In 1998 he was tried and sentenced to 40 years in prison for crimes against health; criminal association; and collection and carrying of weapons for use reserved to the Army. Since then He is confined in the Federal Center for Social Readaptation Number 1 “El Altiplano”, popularly known as “Almoloya”, for its location in this municipality of the State of Mexico.

The path that led to Fausto Soto Miller due to organized crime took place between frying pans, stoves and seafood. His case has been controversial because his defense has always presumed torture by soldiers of the Mexican army to obtain information about the Tijuana Cartel.

In 1992, Benjamín Arellano Félix would employ Soto Miller as a personal cook. Back then, both lived in Tijuana, the base of operations of the same name cartel and one of the most powerful mafias in the American continent.

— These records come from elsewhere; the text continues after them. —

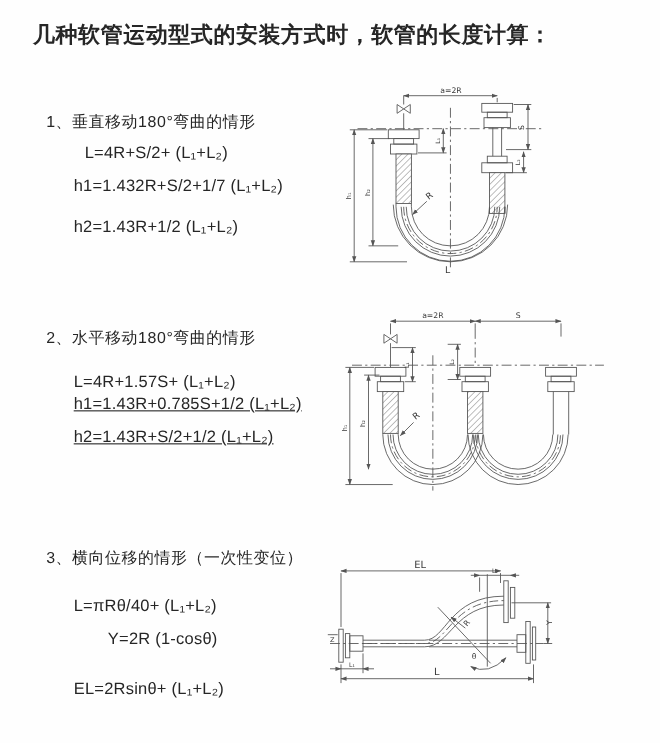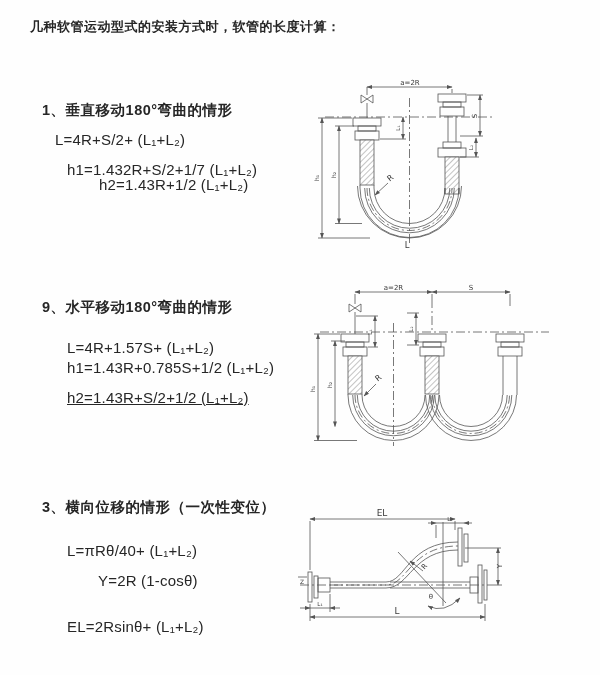--- a/index.html
+++ b/index.html
@@ -1,37 +1,37 @@
 <!DOCTYPE html>
 <html><head>
 <meta charset="utf-8">
 <style>
   html,body{margin:0;padding:0;}
   body{width:600px;height:675px;background:#fefefe;position:relative;
        font-family:"Liberation Sans","DejaVu Sans",sans-serif;color:#262626;overflow:hidden;}
   .abs{position:absolute;white-space:nowrap;}
-  .title{font-size:13px;font-weight:600;letter-spacing:.5px;}
-  .heading{font-size:14.5px;font-weight:700;letter-spacing:.5px;}
+  .title{font-size:20px;font-weight:600;letter-spacing:.5px;}
+  .heading{font-size:14.5px;font-weight:400;letter-spacing:.5px;}
   .formula{font-size:15px;font-weight:500;letter-spacing:.2px;}
   svg{position:absolute;overflow:visible;}
   svg text{font-family:"DejaVu Sans",sans-serif;fill:#3a3a3a;}
 </style>
 </head>
 <body>
 
 <div class="abs title" style="left:30px;top:18px;">几种软管运动型式的安装方式时，软管的长度计算：</div>
 
 <div class="abs heading" style="left:42px;top:101px;">1、垂直移动180°弯曲的情形</div>
-<div class="abs formula" style="left:55px;top:131px;">L=4R+S/2+ (L₁+L₂)</div>
+<div class="abs formula" style="left:77px;top:131px;">L=4R+S/2+ (L₁+L₂)</div>
 <div class="abs formula" style="left:67px;top:161px;">h1=1.432R+S/2+1/7 (L₁+L₂)</div>
-<div class="abs formula" style="left:67px;top:176px;margin-left:32px;">h2=1.43R+1/2 (L₁+L₂)</div>
-
-<div class="abs heading" style="left:42px;top:298px;">9、水平移动180°弯曲的情形</div>
+<div class="abs formula" style="left:67px;top:198px;">h2=1.43R+1/2 (L₁+L₂)</div>
+
+<div class="abs heading" style="left:42px;top:298px;">2、水平移动180°弯曲的情形</div>
 <div class="abs formula" style="left:67px;top:339px;">L=4R+1.57S+ (L₁+L₂)</div>
-<div class="abs formula" style="left:67px;top:359px;">h1=1.43R+0.785S+1/2 (L₁+L₂)</div>
+<div class="abs formula" style="left:67px;top:359px;text-decoration:underline;">h1=1.43R+0.785S+1/2 (L₁+L₂)</div>
 <div class="abs formula" style="left:67px;top:389px;text-decoration:underline;">h2=1.43R+S/2+1/2 (L₁+L₂)</div>
 
 <div class="abs heading" style="left:42px;top:498px;">3、横向位移的情形（一次性变位）</div>
 <div class="abs formula" style="left:67px;top:542px;">L=πRθ/40+ (L₁+L₂)</div>
 <div class="abs formula" style="left:67px;top:572px;margin-left:31px;">Y=2R (1-cosθ)</div>
 <div class="abs formula" style="left:67px;top:618px;">EL=2Rsinθ+ (L₁+L₂)</div>
 
 <svg style="left:310px;top:76px;width:185px;height:178px" viewBox="0 0 185 178">
   <defs>
     <marker id="m1" viewBox="0 0 10 10" refX="9" refY="5" markerWidth="7" markerHeight="7" orient="auto-start-reverse">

For a salary of between USD 1,000 and 1,500 per month, the cook would become chef of the criminal organization, according to ministerial testimonies to which the newspaper agreed Reform.

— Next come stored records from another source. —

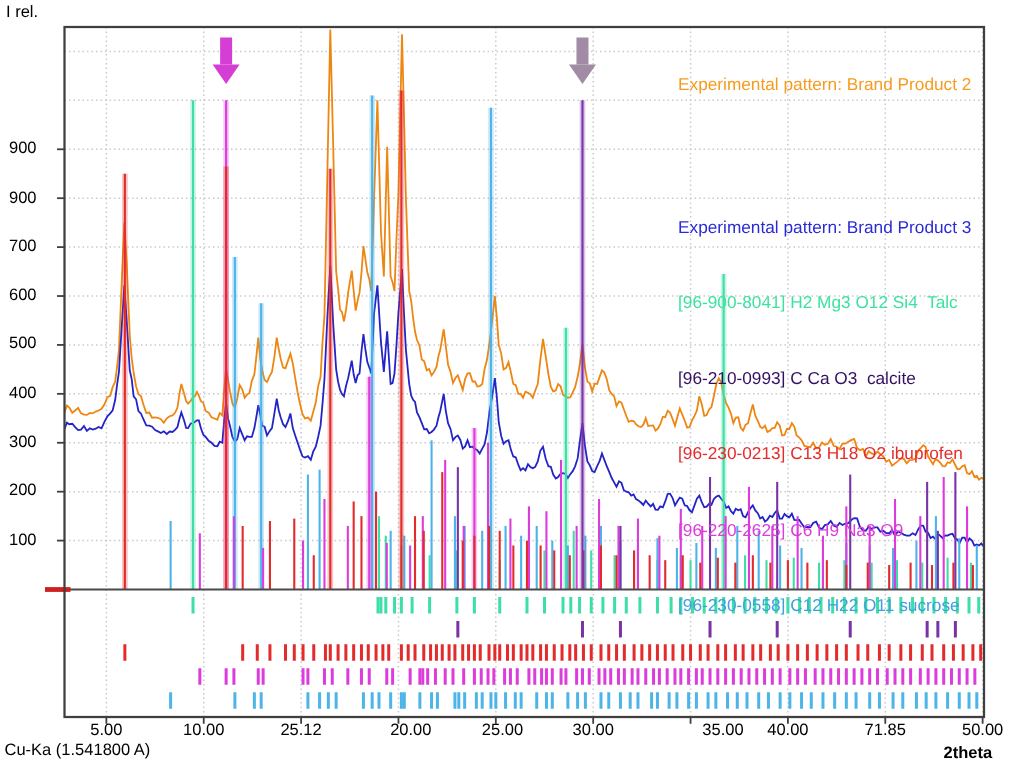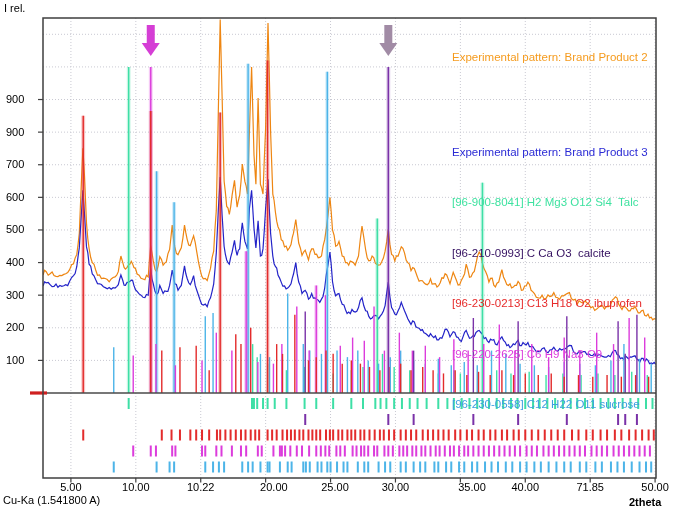--- a/index.html
+++ b/index.html
@@ -594,22 +594,22 @@
       <div class="yt" style="top: 190.848px;">600</div>
       <div class="yt" style="top: 223.457px;">500</div>
       <div class="yt" style="top: 256.065px;">400</div>
       <div class="yt" style="top: 288.674px;">300</div>
       <div class="yt" style="top: 321.283px;">200</div>
       <div class="yt" style="top: 353.891px;">100</div>
     </div>
   <div id="xticks">
       <div class="xt" style="left: 48.9108px;">5.00</div>
       <div class="xt" style="left: 113.82px;">10.00</div>
-      <div class="xt" style="left: 178.729px;">10.22</div>
+      <div class="xt" style="left: 178.729px;">25.12</div>
       <div class="xt" style="left: 243.638px; text-align: right;">20.00</div>
       <div class="xt" style="left: 313px; text-align: center;">25.00</div>
       <div class="xt" style="left: 373.456px;">30.00</div>
-      <div class="xt" style="left: 450px;">35.00</div>
+      <div class="xt" style="left: 460px;">35.00</div>
       <div class="xt" style="left: 503.273px;">40.00</div>
       <div class="xt" style="left: 568.182px;">71.85</div>
       <div class="xt" style="left: 633.091px;">50.00</div>
     </div>
 </div>
 
 </body></html>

Ten years earlier, in 1982, the cook would have met “Comandante Lo” (alias of Benjamin) in Culiacán; Because the capo went to eat with his brother Eduardo at the seafood restaurant where Soto Miller cooked. The store would be located on Avenida Colón No. 577 in the capital of Sinaloa.

In Tijuana, chef Soto Miller was working at the “Boca del Río” restaurant when he was recruited.

The “Special Steak a la Miller” was served in that establishment, according to the journalist Jesús Blancornelas of the weekly Zeta.

“It was a gangster restaurant,” said journalist Jesús Blancornelas.

Later it would be known that “Boca del Río” was acquired by Jesús Labra, the “Chuy”, (financial operator of the Arellano Félix), as a gift to Guillermo Salazar Ramos, commander of the Federal Judicial Police in the Baja California municipality.

The gift of “Chuy” Labra would be for the favors and protection of the Tijuana Cartel; according to Guillermo Valdés Castellanos in his book “History of drug trafficking in Mexico”.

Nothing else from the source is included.